Don't keep closed WAL segment in page cache after replay
Hi,
I've been looking at page cache usage as some of our replicas were
under memory pressure (no inactive pages available) which led to WAL
replay lag as the recovery process had to read from disk. One thing
I've noticed was that the last WAL files are in the pagecache even
after having been replayed.
This can be checked with vmtouch:
vmtouch pg_wal/*
Files: 141
Directories: 2
Resident Pages: 290816/290816 1G/1G 100%
And page-types shows a replayed WAL file in the active LRU:
page-types -Cl -f 000000010000001B00000076
page-count MB long-symbolic-flags
4096 16 referenced,uptodate,lru,active
From my understanding, once replayed on a replica, WAL segment files
won't be re-read. So keeping it in the pagecache seems like an
unnecessary strain on the memory (more so that they appear to be in
the active LRU).
This patch adds a POSIX_FADV_DONTNEED before closing a WAL segment,
immediately releasing cached pages.
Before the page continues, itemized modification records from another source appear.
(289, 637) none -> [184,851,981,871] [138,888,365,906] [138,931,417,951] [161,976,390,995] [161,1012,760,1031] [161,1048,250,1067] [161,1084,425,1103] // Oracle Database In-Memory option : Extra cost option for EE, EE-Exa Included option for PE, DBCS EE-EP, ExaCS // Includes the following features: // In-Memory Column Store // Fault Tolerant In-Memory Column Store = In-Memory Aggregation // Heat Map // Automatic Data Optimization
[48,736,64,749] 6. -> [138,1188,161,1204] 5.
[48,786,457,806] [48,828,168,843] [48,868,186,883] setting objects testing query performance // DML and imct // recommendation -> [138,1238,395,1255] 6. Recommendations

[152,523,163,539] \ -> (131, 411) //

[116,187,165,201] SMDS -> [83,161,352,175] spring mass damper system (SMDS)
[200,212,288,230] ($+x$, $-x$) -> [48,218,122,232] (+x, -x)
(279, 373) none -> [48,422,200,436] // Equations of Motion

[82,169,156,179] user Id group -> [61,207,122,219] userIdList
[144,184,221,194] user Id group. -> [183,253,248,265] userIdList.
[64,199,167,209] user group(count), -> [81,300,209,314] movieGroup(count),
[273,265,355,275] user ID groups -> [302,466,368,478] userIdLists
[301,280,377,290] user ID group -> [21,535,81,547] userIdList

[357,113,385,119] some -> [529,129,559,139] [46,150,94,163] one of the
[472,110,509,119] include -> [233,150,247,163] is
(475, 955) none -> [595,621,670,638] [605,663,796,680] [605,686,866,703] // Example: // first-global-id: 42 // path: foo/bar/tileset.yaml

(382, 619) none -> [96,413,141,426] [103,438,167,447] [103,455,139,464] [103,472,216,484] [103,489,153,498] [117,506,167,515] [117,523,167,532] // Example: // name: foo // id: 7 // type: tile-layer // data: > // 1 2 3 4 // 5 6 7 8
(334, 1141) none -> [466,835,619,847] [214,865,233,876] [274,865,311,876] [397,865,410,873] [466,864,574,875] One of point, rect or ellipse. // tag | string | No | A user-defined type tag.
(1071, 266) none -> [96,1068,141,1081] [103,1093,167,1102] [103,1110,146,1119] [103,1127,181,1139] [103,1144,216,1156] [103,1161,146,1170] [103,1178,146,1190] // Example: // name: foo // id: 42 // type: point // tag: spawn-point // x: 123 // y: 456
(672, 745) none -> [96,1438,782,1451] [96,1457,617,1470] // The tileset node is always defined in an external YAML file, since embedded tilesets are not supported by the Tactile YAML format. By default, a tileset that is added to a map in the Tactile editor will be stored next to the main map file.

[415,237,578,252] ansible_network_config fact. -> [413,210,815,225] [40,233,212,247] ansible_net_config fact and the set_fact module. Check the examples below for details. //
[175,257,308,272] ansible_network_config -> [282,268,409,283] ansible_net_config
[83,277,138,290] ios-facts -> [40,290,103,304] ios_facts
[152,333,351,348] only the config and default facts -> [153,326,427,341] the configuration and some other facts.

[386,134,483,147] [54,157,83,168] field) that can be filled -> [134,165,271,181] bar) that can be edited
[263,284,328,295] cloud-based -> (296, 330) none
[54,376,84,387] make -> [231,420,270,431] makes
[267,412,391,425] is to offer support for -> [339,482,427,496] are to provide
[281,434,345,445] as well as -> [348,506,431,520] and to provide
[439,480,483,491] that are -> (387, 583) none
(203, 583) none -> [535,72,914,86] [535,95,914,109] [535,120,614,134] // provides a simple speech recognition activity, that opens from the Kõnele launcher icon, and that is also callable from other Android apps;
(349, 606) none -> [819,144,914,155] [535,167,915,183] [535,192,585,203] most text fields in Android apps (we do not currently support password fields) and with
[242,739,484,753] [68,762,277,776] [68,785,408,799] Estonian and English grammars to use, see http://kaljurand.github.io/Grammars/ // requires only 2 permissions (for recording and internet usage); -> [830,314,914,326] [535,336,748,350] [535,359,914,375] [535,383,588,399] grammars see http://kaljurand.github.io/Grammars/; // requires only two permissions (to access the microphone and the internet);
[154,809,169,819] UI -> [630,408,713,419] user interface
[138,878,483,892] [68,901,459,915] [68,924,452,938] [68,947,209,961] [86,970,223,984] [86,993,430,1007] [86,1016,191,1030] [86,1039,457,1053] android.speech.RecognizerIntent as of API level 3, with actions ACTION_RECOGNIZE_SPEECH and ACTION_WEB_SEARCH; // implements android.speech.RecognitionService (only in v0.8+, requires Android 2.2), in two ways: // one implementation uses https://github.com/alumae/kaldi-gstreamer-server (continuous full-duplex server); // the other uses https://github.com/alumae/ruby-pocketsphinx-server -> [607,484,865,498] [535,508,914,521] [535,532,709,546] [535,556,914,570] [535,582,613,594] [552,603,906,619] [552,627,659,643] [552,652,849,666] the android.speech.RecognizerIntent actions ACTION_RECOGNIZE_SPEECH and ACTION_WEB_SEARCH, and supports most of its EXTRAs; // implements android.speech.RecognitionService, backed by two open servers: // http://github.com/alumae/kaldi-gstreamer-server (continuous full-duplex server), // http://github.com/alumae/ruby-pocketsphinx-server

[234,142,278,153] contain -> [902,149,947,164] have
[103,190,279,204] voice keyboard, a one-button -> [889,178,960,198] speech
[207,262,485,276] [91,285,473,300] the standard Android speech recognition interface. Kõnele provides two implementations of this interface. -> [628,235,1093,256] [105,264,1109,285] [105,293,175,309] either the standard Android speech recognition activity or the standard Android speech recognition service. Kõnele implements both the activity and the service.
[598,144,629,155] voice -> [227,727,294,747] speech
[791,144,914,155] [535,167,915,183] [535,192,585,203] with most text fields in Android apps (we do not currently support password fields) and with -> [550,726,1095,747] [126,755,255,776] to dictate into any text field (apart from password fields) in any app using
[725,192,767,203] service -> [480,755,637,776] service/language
With this, the page cache usage of
pg_wal stays under the wal_segment_size:
vmtouch pg_wal/*
Files: 88
Directories: 2
Resident Pages: 3220/262144 12M/1G 1.23%
Regards,
Anthonin
Attachments:
v01-0001-Don-t-keep-closed-WAL-segments-in-page-cache-aft.patchapplication/octet-stream; name=v01-0001-Don-t-keep-closed-WAL-segments-in-page-cache-aft.patchDownload+7-1
On 2025/07/02 19:10, Anthonin Bonnefoy wrote:
Hi,
I've been looking at page cache usage as some of our replicas were
under memory pressure (no inactive pages available) which led to WAL
replay lag as the recovery process had to read from disk. One thing
I've noticed was that the last WAL files are in the pagecache even
after having been replayed.This can be checked with vmtouch:
vmtouch pg_wal/*
Files: 141
Directories: 2
Resident Pages: 290816/290816 1G/1G 100%And page-types shows a replayed WAL file in the active LRU:
page-types -Cl -f 000000010000001B00000076
page-count MB long-symbolic-flags
4096 16 referenced,uptodate,lru,activeFrom my understanding, once replayed on a replica, WAL segment files
won't be re-read. So keeping it in the pagecache seems like an
unnecessary strain on the memory (more so that they appear to be in
the active LRU).
WAL files that have already been replayed can still be read again
for WAL archiving (if archive_mode = always) or for replication
(if the standby is acting as a streaming replication sender or
a logical replication publisher). No?
This patch adds a POSIX_FADV_DONTNEED before closing a WAL segment,
immediately releasing cached pages.
Maybe we should do this only on a standby where WAL archiving
isn't working and it isn't acting as a sender or publisher.
Regards,
--
Fujii Masao
NTT DATA Japan Corporation
On 2025/07/02 22:24, Fujii Masao wrote:
On 2025/07/02 19:10, Anthonin Bonnefoy wrote:
Hi,
I've been looking at page cache usage as some of our replicas were
under memory pressure (no inactive pages available) which led to WAL
replay lag as the recovery process had to read from disk. One thing
I've noticed was that the last WAL files are in the pagecache even
after having been replayed.This can be checked with vmtouch:
vmtouch pg_wal/*
Files: 141
Directories: 2
Resident Pages: 290816/290816 1G/1G 100%And page-types shows a replayed WAL file in the active LRU:
page-types -Cl -f 000000010000001B00000076
page-count MB long-symbolic-flags
4096 16 referenced,uptodate,lru,activeFrom my understanding, once replayed on a replica, WAL segment files
won't be re-read. So keeping it in the pagecache seems like an
unnecessary strain on the memory (more so that they appear to be in
the active LRU).WAL files that have already been replayed can still be read again
for WAL archiving (if archive_mode = always) or for replication
(if the standby is acting as a streaming replication sender or
a logical replication publisher). No?
Also, the WAL summarizer might read those WAL files as well.
Regards,
--
Fujii Masao
NTT DATA Japan Corporation
Thanks for the comments!
On Wed, Jul 2, 2025 at 7:12 PM Fujii Masao <masao.fujii@oss.nttdata.com> wrote:
WAL files that have already been replayed can still be read again
for WAL archiving (if archive_mode = always) or for replication
(if the standby is acting as a streaming replication sender or
a logical replication publisher). No?Also, the WAL summarizer might read those WAL files as well.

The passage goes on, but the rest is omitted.